FDA Panel Recommends Approval of Experimental Gene TherapyTreatment

Experimental Gene Therapy Treatment for Leber's Congenital Amaurosis


The CBS Evening News (10/12, story 10, 1:50, Mason) reported, “An FDA advisory panel today recommended approval of an experimental treatment for” Leber’s congenital amaurosis (LCA), “a rare form of blindness.”

In a segment on the NBC Nightly News (10/12, story 9,. 1:50, Holt) , NBC News medical correspondent Dr. John Torres explained that physicians “inject directly into the eye a normal gene to fix the defective gene.” Torres said scientists “believe one day, this approach could treat other conditions caused by genetic defects” such as some “cancers, heart disease and Parkinson’s.”
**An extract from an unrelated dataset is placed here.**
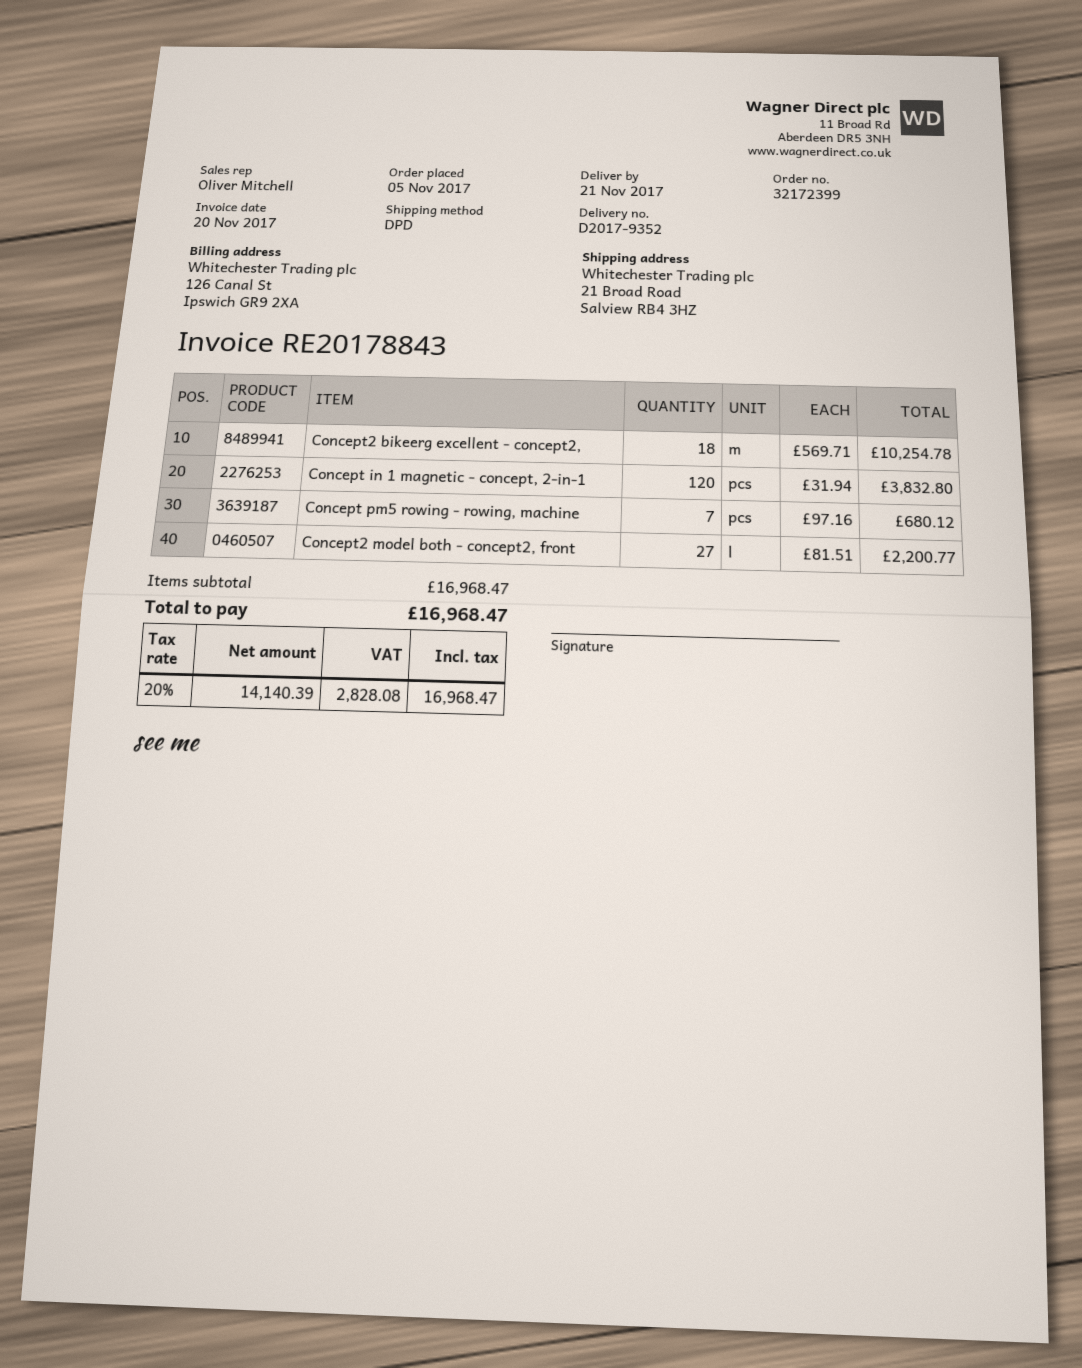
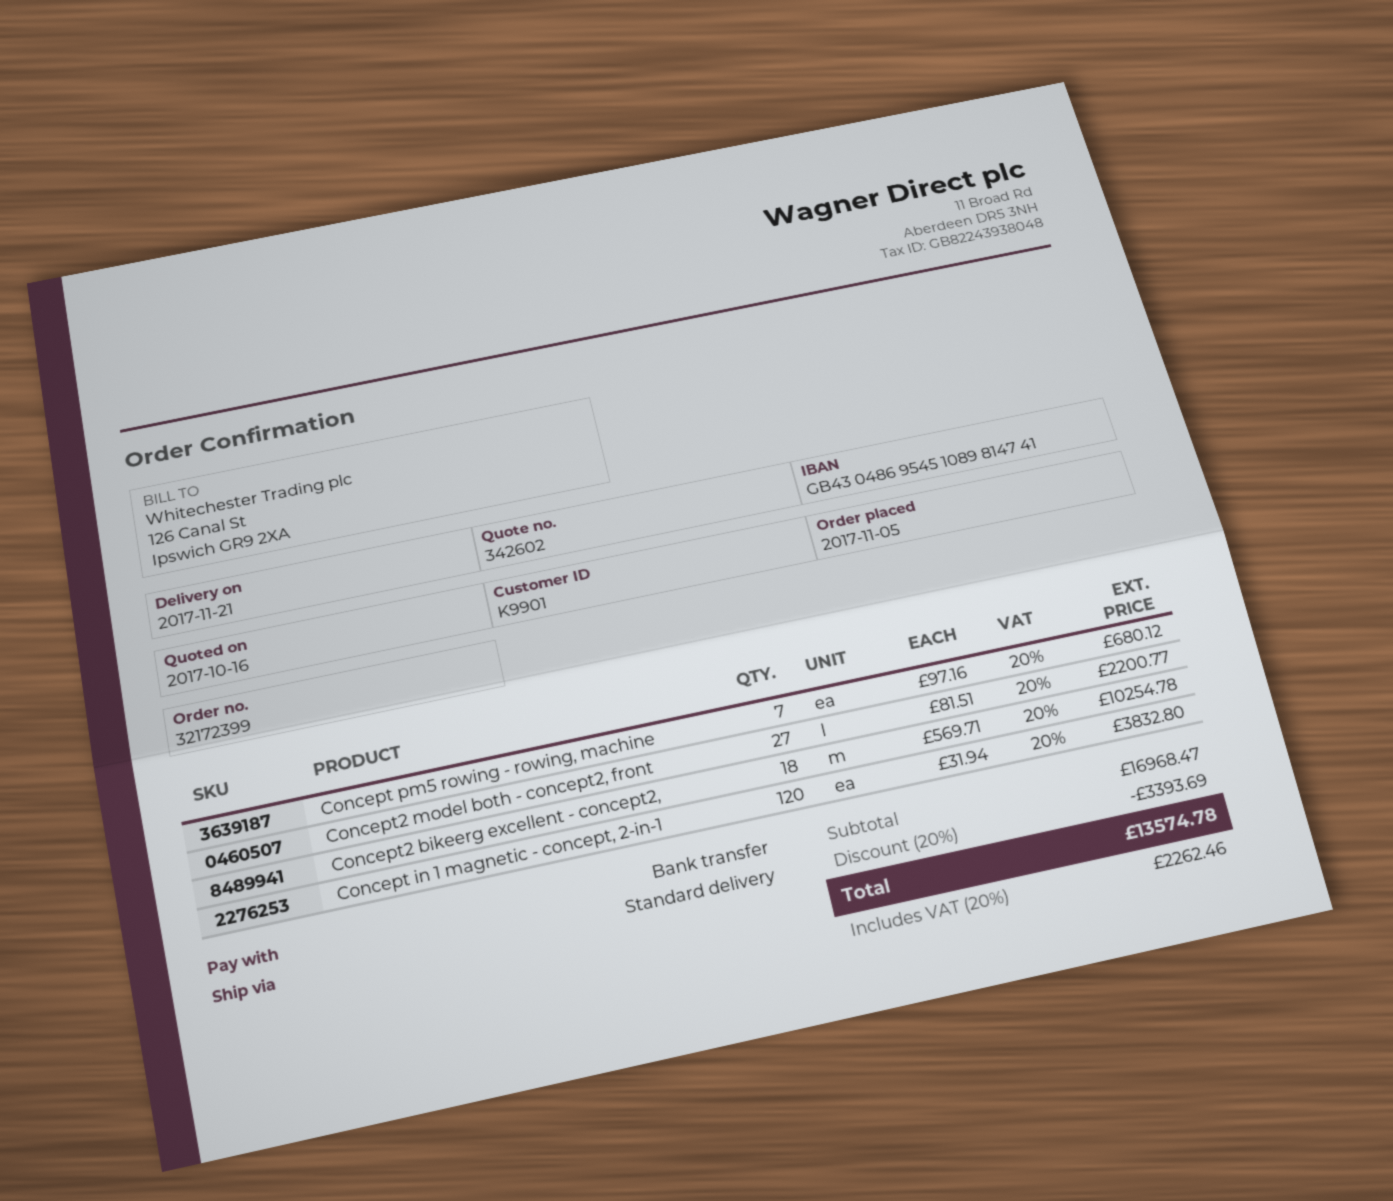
shipping method: DPD -> standard
discount: none -> 20% = 3393.69
tax: 20% = 2828.08 -> 20% = 2262.46
total: 16968.47 -> 13574.78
The Washington Post (10/12, McGinley) reports the committee recommended the therapy, Luxturna, be made the first gene therapy to be approved in the US for an inherited disorder. Spark Therapeutics produces the therapy, which “does not give patients perfect vision but does produce substantial improvements, researchers said.” The treatment “represents what is thought of as true gene therapy, in which a functional gene does the job of a defective one.”

Bloomberg News (10/12, Chen, Tracer) reports the treatment’s approval “would be a major scientific milestone – and also open the door for record-breaking drug prices and novel ways to pay for them.” The article says Luxturna may face pricing impediments to comply with Medicaid, noting CMS said it “is committed to further exploring the development of innovative payment arrangements for new and potentially life-saving treatments.”

Reuters (10/12, Clarke) reports the FDA panel “voted unanimously in favor of the treatment.”